WHAT THE EXERCISE ASKS: Only the number is wanted: tally the lines below that contain the word "Andreus".

EXERCISE DATA:
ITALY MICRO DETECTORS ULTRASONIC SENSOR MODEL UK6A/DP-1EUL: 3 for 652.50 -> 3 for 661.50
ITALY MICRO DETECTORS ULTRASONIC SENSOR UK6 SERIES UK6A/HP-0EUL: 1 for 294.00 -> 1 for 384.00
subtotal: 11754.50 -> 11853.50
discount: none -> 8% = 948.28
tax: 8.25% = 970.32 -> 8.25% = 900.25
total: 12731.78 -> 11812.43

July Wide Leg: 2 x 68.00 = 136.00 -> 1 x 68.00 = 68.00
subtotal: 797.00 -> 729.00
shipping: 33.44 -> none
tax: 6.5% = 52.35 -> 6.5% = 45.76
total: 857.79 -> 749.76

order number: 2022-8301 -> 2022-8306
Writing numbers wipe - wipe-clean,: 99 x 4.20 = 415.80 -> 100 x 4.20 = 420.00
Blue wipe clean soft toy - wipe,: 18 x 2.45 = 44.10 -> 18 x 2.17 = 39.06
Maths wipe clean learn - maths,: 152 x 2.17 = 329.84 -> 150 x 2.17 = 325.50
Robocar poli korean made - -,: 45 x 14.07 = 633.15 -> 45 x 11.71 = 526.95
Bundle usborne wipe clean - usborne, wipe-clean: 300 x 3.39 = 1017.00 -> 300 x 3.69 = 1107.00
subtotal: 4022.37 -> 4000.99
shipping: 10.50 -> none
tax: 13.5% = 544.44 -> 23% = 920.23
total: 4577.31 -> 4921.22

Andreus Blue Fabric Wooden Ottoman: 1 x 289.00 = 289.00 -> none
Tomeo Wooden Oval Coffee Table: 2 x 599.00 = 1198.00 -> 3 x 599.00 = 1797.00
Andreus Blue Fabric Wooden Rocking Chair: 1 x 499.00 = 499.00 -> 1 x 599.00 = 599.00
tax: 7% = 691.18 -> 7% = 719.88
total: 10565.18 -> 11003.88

OUTPUT FOR THIS EXERCISE: 2